──────── RECORDS SUPPLIED

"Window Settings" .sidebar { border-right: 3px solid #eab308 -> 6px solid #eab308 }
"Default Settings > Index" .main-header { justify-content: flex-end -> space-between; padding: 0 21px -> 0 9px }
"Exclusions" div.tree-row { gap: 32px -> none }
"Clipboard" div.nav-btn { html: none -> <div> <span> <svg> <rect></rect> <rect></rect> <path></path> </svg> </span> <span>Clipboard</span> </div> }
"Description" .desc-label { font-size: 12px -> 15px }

────────────────

- TASK REQUIREMENTS
Starting at the line that contains "html: none ->", copy every line down to the last line of the records above, exactly as written.

- ANSWER
"Clipboard" div.nav-btn { html: none -> <div> <span> <svg> <rect></rect> <rect></rect> <path></path> </svg> </span> <span>Clipboard</span> </div> }
"Description" .desc-label { font-size: 12px -> 15px }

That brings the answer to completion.